В деревне был постоянный немецкий пост, он расположился на одном из ближайших к магазину и церкви хуторов. Немцы без церемоний заняли основной дом и выселили хозяев в бывшую батрацкую избушку, где и так было не повернуться. У моста поставили патруль. У него был автомат через плечо и сигарета во рту — когда поблизости не видно было никого из своих. Иногда он вообще опускался на камень, клал автомат на землю перед собой, снимал каску и долго, остервенело драл ногтями прилипшие к голове волосы, закуривал сигарету и глядел промеж расставленных коленей на начищенные сапоги, пока сигарета не догорала до кончиков пальцев, но и тогда не вдруг мог подняться снова на ноги.
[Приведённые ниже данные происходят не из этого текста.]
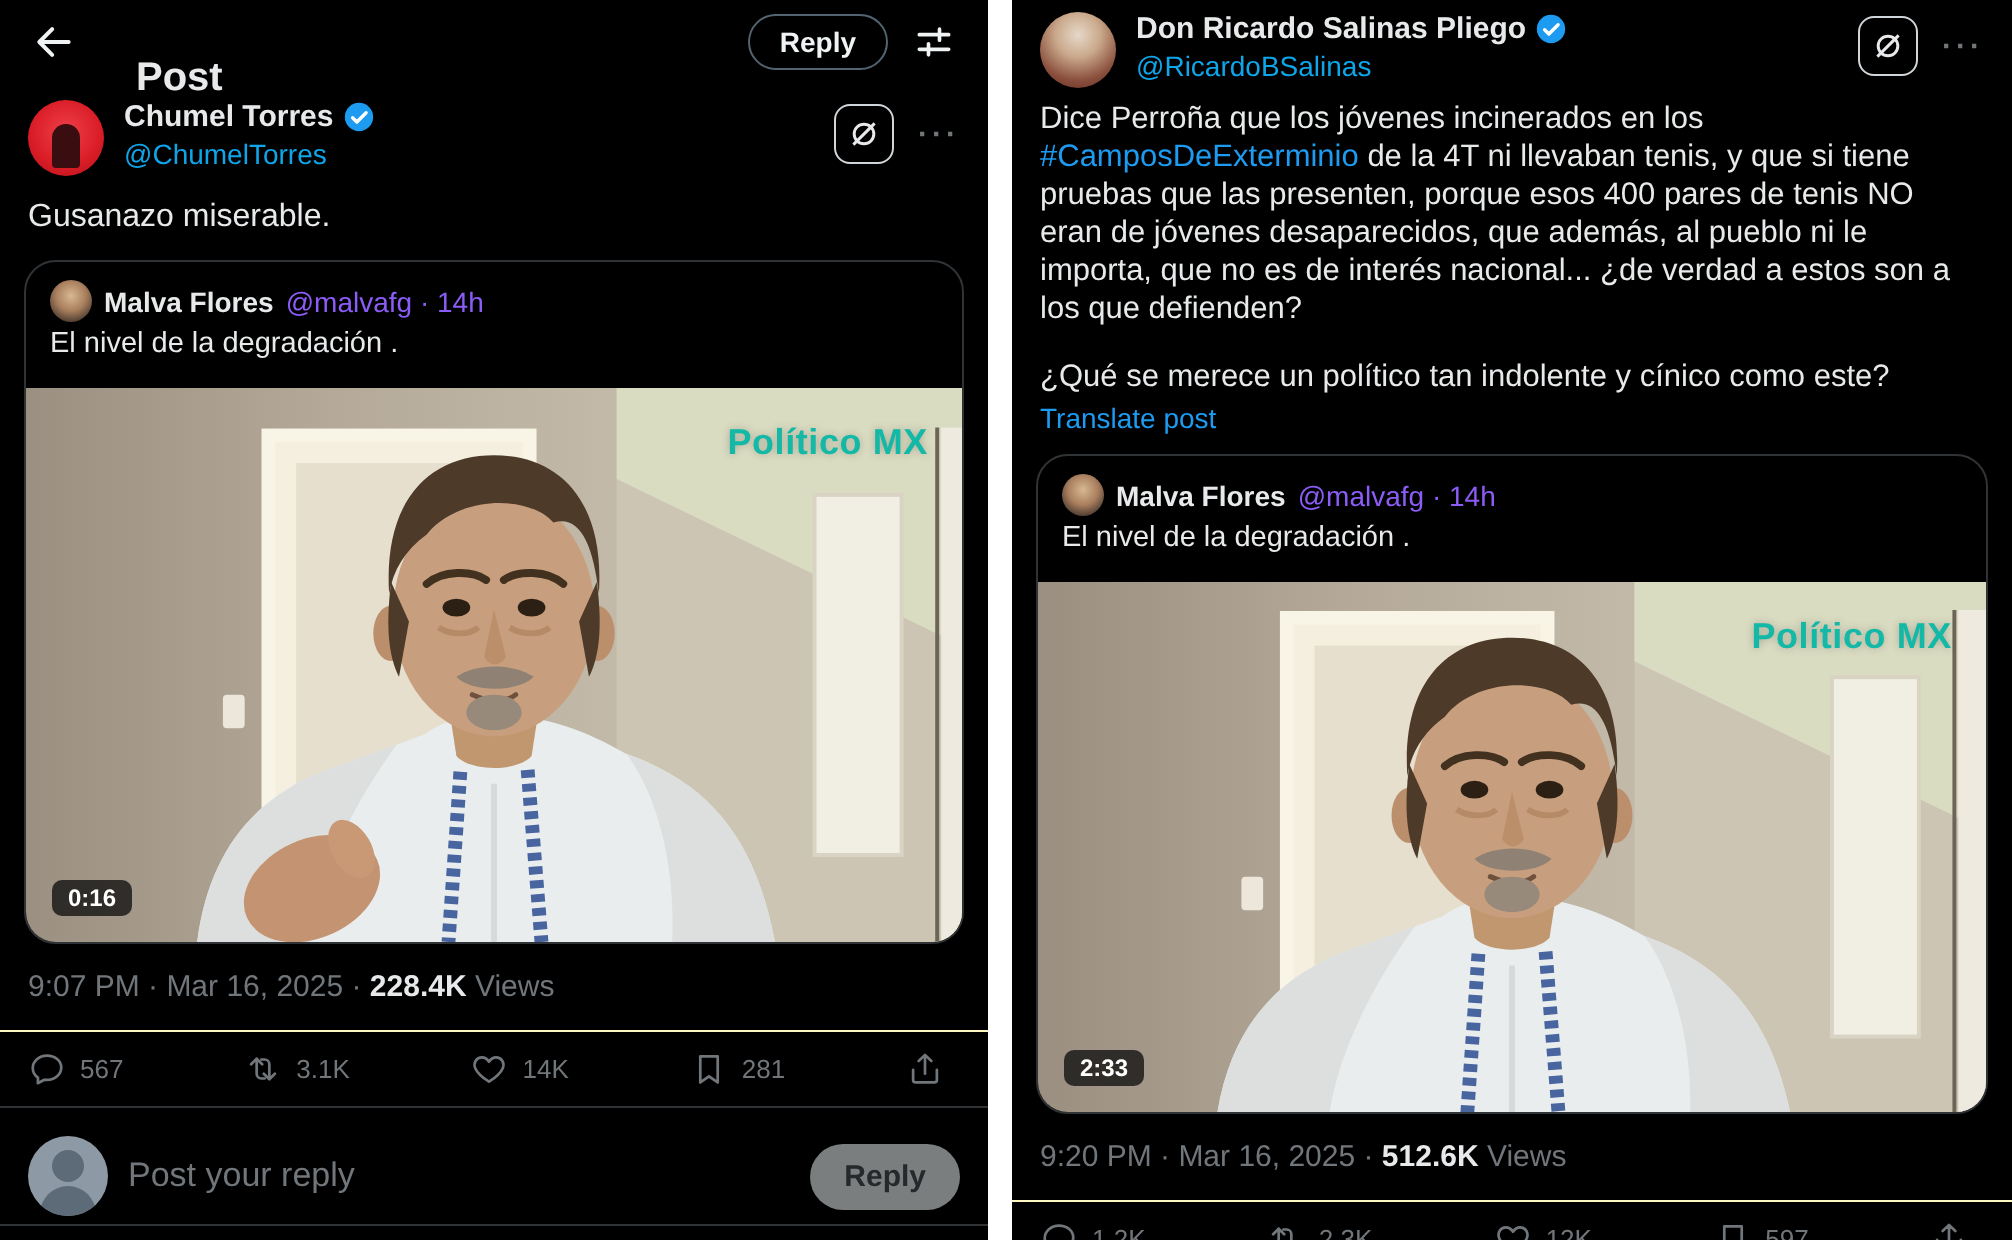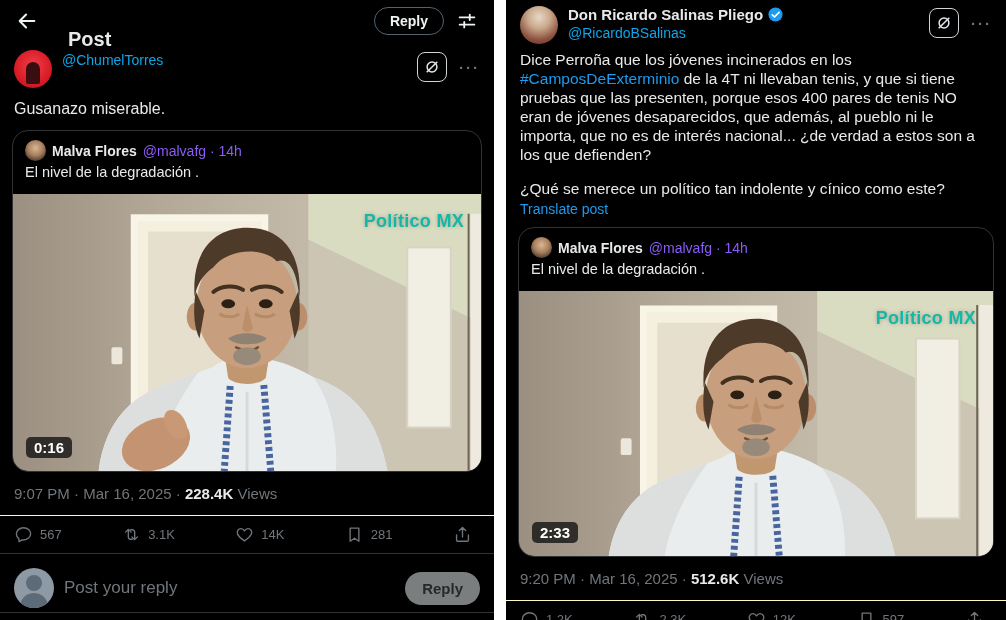--- a/index.html
+++ b/index.html
@@ -58,21 +58,21 @@
   .q-meta { color:#8b5cf6; }
   .q-text { font-size:14.5px; color:#e7e9ea; padding:3px 12px 14px; }
 
   .video-wrap { position:relative; background:#050505; overflow:hidden; }
   .video-left  { height:277px; }
   .video-right { height:265px; }
   .video-wrap svg.scene { width:100%; height:100%; display:block; }
   .watermark { position:absolute; top:17px; right:17px; font-size:18px; font-weight:bold;
       color:#14b8a6; letter-spacing:0.3px; text-shadow:0 0 4px rgba(0,0,0,.25); }
   .ts-pill { position:absolute; left:13px; bottom:13px; background:rgba(15,15,15,.78);
-      color:#fff; font-size:15px; font-weight:bold; padding:2px 8px; border-radius:5px; }
+      color:#fff; font-size:12px; font-weight:bold; padding:2px 8px; border-radius:5px; }
 
   
   .meta-row { padding:13px 14px; font-size:15px; color:#71767b; border-bottom:1px solid #fef9c3; }
   .views-count { color:#e7e9ea; font-weight:bold; }
   .actions-row { display:flex; justify-content:space-between; align-items:center;
       padding:9px 22px 9px 14px; border-bottom:1px solid #2f3336; }
   .actions-row.no-border { border-bottom:none; }
   .action { display:flex; align-items:center; gap:7px; color:#71767b; font-size:13px; cursor:pointer; }
   .action svg { width:19px; height:19px; }
 
@@ -166,20 +166,27 @@
     <button class="reply-pill-outline">Reply</button>
     <svg class="sliders-btn" viewBox="0 0 24 24">
       <path d="M4 8 h16 M4 16 h16" stroke="#eff3f4" stroke-width="2" fill="none" stroke-linecap="round"></path>
       <path d="M15 5 v6 M9 13 v6" stroke="#eff3f4" stroke-width="2" stroke-linecap="round"></path>
     </svg>
   </div>
 
   <div class="author-row">
     <div class="avatar avatar-chumel"></div>
     <div class="author-col">
+      <div class="author-name-row">
+        <span class="author-name">Chumel Torres</span>
+        <svg width="17" height="17" viewBox="0 0 24 24">
+          <circle cx="12" cy="12" r="10" fill="#1d9bf0"></circle>
+          <path d="M7.5 12.5 l3 3 L17 9" stroke="#fff" stroke-width="2.4" fill="none" stroke-linecap="round" stroke-linejoin="round"></path>
+        </svg>
+      </div>
       <div class="author-handle">@ChumelTorres</div>
     </div>
     <div class="post-tools">
       <span class="grok-box">
         <svg width="18" height="18" viewBox="0 0 22 22">
           <circle cx="11" cy="11" r="6" stroke="#e7e9ea" stroke-width="1.8" fill="none"></circle>
           <line x1="4.5" y1="17.5" x2="17.5" y2="4.5" stroke="#e7e9ea" stroke-width="1.8"></line>
         </svg>
       </span>
       <span class="more-dots">···</span>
У него за спиной река скатывалась с порогов с неизменным монотонным звуком, по крайней мере, насколько он мог различать, здесь была скука, ничего не происходило, война шла где-то в других местах. Но лучше так, чем Восточный фронт.
Если отец выбирал этот путь: через мост, мимо дома Франца и по узкой тропке с той стороны реки, — он неизменно останавливался поболтать с немецким патрулем, потому что у отца был отличный немецкий, тогда многие хорошо говорили на нем, вплоть до середины семидесятых немецкий хочешь не хочешь учили в школе. Патрульные менялись, но все были на одно лицо, мало кто из жителей отличал их друг от друга, а тем более давал себе труд подумать об этом, глаза их не видели никакого патруля, а немецкие слова сами выветривались из памяти. Но отец быстро выяснил, кто где живет в Германии, женат ли, и увлекается ли футболом, или плаванием, или же, скажем, бегом, и не скучает ли без мамы. Они были лет на десять — пятнадцать младше его, чуть не в разы, и в его голосе звучала забота, до которой не снисходил тут никто. Из своего окна Франц видел, как мой отец стоит рядом с человеком в зелено-мышиной униформе, мальчишкой скорее, и они предлагают друг другу сигарету, и тот, кому не удалось в этот раз угостить сигареткой, торопится дать огоньку и прикрывает огонь ладонью, хотя безветренно, и они доверительно склоняются к маленькому пламени, которое отбрасывает им на лица золотистую тень, если уже вечер, и они стоят среди тишины в недвижном воздухе и искуривают сигареты до куцых окурков, которые гаснут, растертые один норвежской подметкой, второй — немецкой, потом отец вскидывает руку и говорит: «Gute Nacht» — и слышит в ответ благодарное «gute Nacht». Улыбаясь про себя, отец пересекал мост и шел дальше к себе на сэтер с серым изгвазданным рюкзаком за плечами и тем, что лежало в рюкзаке. И отец отлично знал, что, если он вдруг сделает что-то неожиданное: резко обернется или припустит бегом, то этот милый немецкий мальчик немедленно сорвет с плеча автомат и заорет: «Halt!», а если отец не остановится, вслед ему раздастся очередь и, может, убьет его.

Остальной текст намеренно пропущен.